The House controls the spending. The House initiates any impeachment
that might be required, and we don't want to ever exercise that unless
it is judiciously done for good reason and good cause. And the Senate,
the prudent group of the Senate, come up for election every 6 years, so
they can sit back a little bit. Only a third of them have the level of
apprehension that all of those who are up for reelection in the House
of Representatives do.
But this balance, this check and balance between the three branches
of government, was that the branch of government and the division
within it--the legislative branch and the U.S. House of
Representatives, the division within it was always designed to be able
to control the other branches of government and, by the way, able to
limit the United States Senate.
The reasons for that are why we are up for election every 2 years so
the people would be sovereign.

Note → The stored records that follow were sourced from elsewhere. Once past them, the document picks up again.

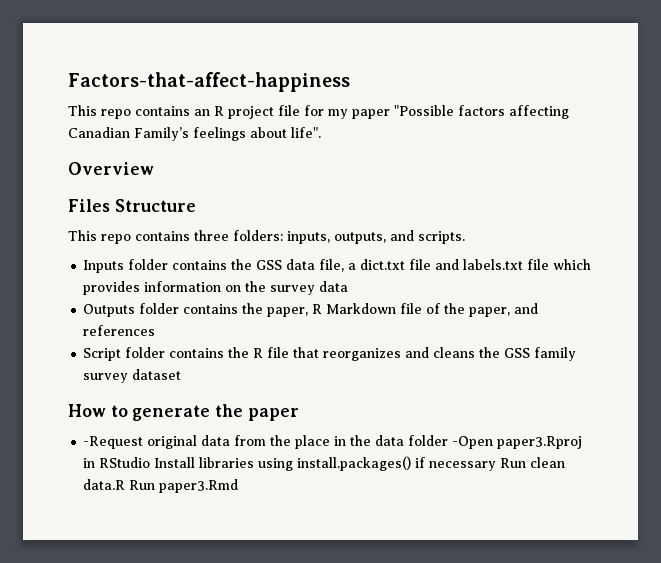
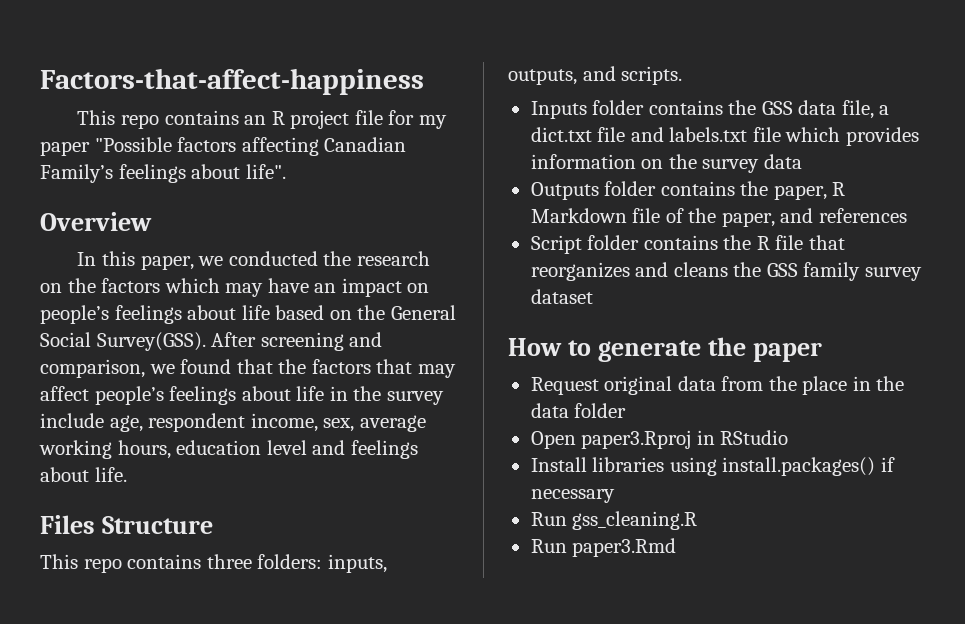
+ In this paper, we conducted the research on the factors which may have an impact on people’s feelings about life based on the General Social Survey(GSS). After screening and comparison, we found that the factors that may affect people’s feelings about life in the survey include age, respondent income, sex, average working hours, education level and feelings about life.
- -Request original data from the place in the data folder -Open paper3.Rproj in RStudio Install libraries using install.packages() if necessary Run clean data.R Run paper3.Rmd
+ Request original data from the place in the data folder
+ Open paper3.Rproj in RStudio
+ Install libraries using install.packages() if necessary
+ Run gss_cleaning.R
+ Run paper3.Rmd

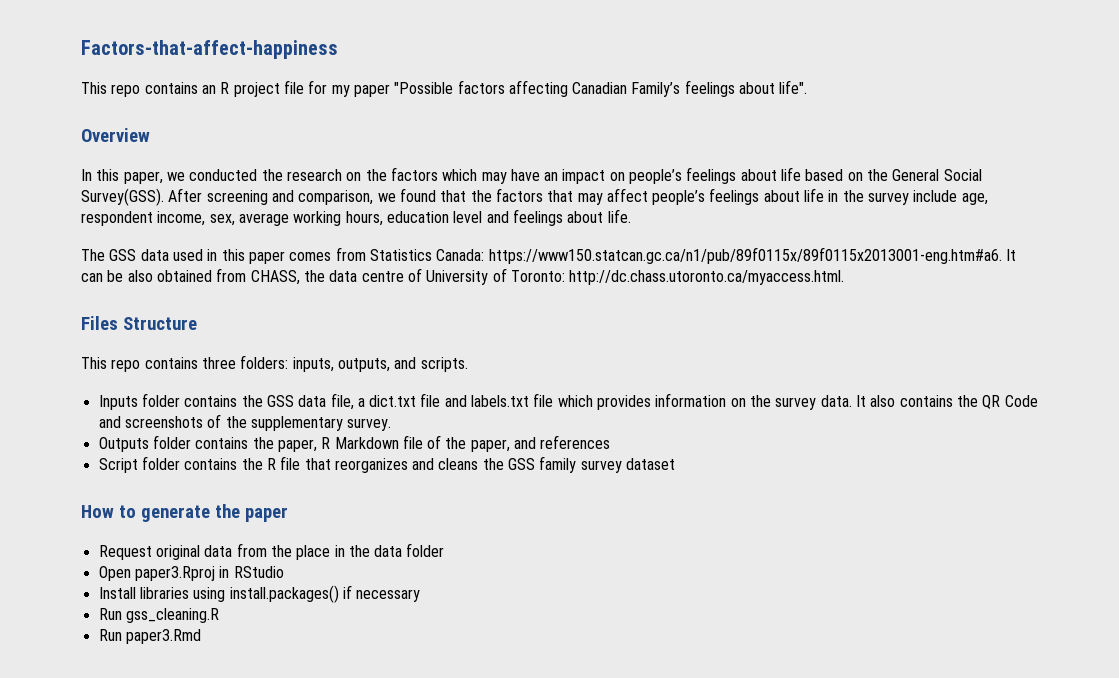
+ The GSS data used in this paper comes from Statistics Canada: https://www150.statcan.gc.ca/n1/pub/89f0115x/89f0115x2013001-eng.htm#a6. It can be also obtained from CHASS, the data centre of University of Toronto: http://dc.chass.utoronto.ca/myaccess.html.
- Inputs folder contains the GSS data file, a dict.txt file and labels.txt file which provides information on the survey data
+ Inputs folder contains the GSS data file, a dict.txt file and labels.txt file which provides information on the survey data. It also contains the QR Code and screenshots of the supplementary survey.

We the people are the ones who really do
decide who is right in all of this Republican form of government, which
is guaranteed to the American people in the Constitution. We are
guaranteed, Mr. Speaker, a Republican form of government. But in this
form of government, it is we the people; and we the legislators within
the United States House of Representatives are the most accountable to
the people, and, by that, we need to be the most responsive to the
people as well.
I think history has proven that out. So it doesn't mean either that
the Supreme Court gets to decide necessarily what the Constitution
means. I will define what it means here, Mr. Speaker, and that is, the
Constitution has to mean what it says. It has to mean literally what it
says, but it has to also mean what it was understood to mean at the
time of its ratification.
Every one of us takes an oath to support and defend the Constitution.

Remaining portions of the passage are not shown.